Making Large-Scale Public Art
Tagging a downtown elementary school. *photo credit: Markus*

Art that is larger than life.  Tagging buildings (well, temporarily).  Showing the world a bit of what resides in your mind and heart.  Remaking the city with your own images.  Telling a story that the whole community can see and hear.  This is the purview of Austrian artist Markus Dorninger.

 

His work is pretty fantastic.  And it’s a lot of fun.  If you find yourself near his bicycle-mounted projector, the night-time art installations take on the vibe of a dance party, with interesting music and sounds that complement the images.

 

Since Markus mounted his projector on a bicycle, it’s highly mobile and it’s possible for him to project guerilla art into a wide array of spaces (though he had permission to shine his work for multiple nights on several buildings throughout Boulder).

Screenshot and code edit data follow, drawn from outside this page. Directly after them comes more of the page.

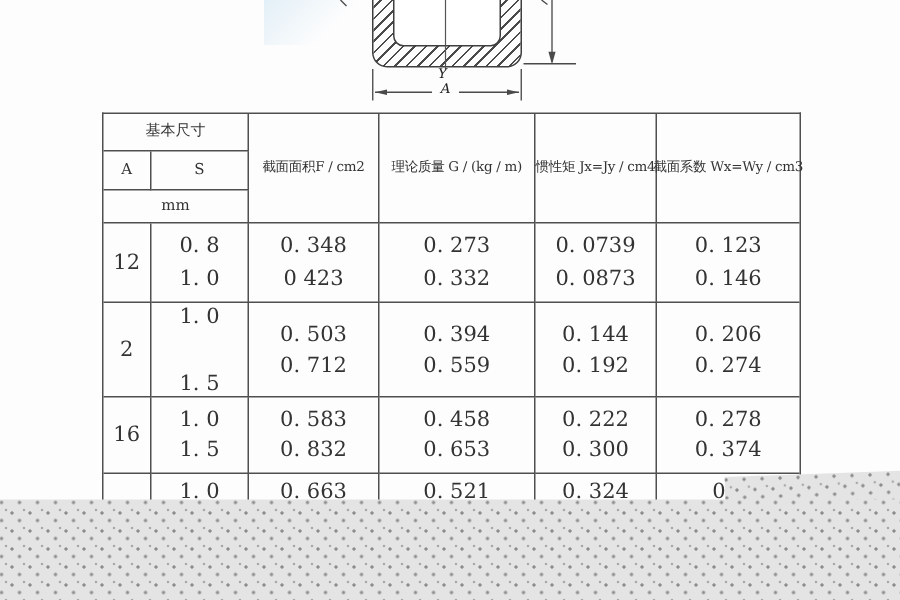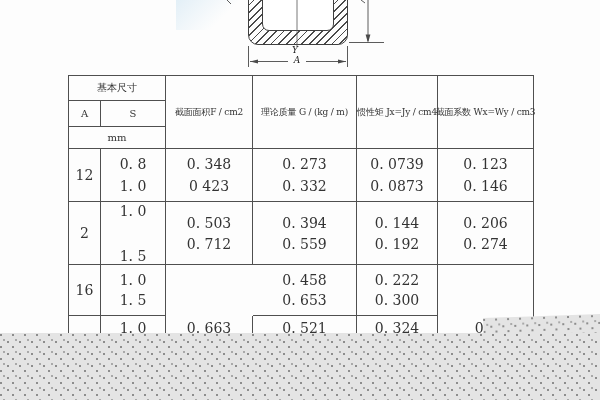--- a/index.html
+++ b/index.html
@@ -166,6 +166,10 @@
       <span class="vl">1. 0</span>
       <span class="vl">1. 5</span>
     </div>
+    <div class="c two c3 r6">
+      <span class="vl">0. 583</span>
+      <span class="vl">0. 832</span>
+    </div>
     <div class="c two c4 r6">
       <span class="vl">0. 458</span>
       <span class="vl">0. 653</span>

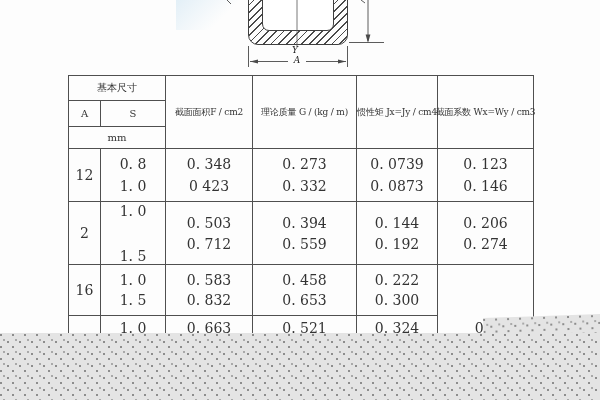--- a/index.html
+++ b/index.html
@@ -178,6 +178,10 @@
       <span class="vl">0. 222</span>
       <span class="vl">0. 300</span>
     </div>
+    <div class="c two c6 r6 nr">
+      <span class="vl">0. 278</span>
+      <span class="vl">0. 374</span>
+    </div>
 
     <div class="c c1 r7 nb"></div>
     <div class="c one c2 r7 nb">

Making Large-Scale Public Art 2
Two more images from the evening’s display. *photo credit: Markus*

This week, my 7-year-old worked with Markus on his current public art installation, Mapping Stories.  First, Markus engaged the group of kids, of which my son was one, in drawing pictures and in combining those pictures to tell a story.  Then he taught them how to transfer them onto a computer and animate them (yes, these images move!).  Finally, all of the participants were invited to watch their art being displayed at a public showing, which on this particular night took place in a downtown Boulder school yard.  On other nights during his Boulder showcase, art shows happened on the courthouse, the band shell, and the library, as well as other public buildings.

 

My son enjoyed this great opportunity to work with Markus on his art installation, and we all enjoyed seeing the end product.  Being part of a public art installation has inspired my 7-year-old to think of other ways that he can display and share his art.  He loved working with Markus, who was wonderfully patient and inspiring when working with a group of kids ranging in ages from 6 to 13 years old.  My son’s currently musing about designing a pedal-powered generator for Markus to use when projecting his art, making a very-green art form (Markus already uses a bike to get around the city and works from a rechargeable battery) even more environmentally friendly.

 

Making art can inspire life and the imagination in so many ways.  Thank you, Markus, for including us in your art adventures.

 

 

Have you ever participated in a public art installation?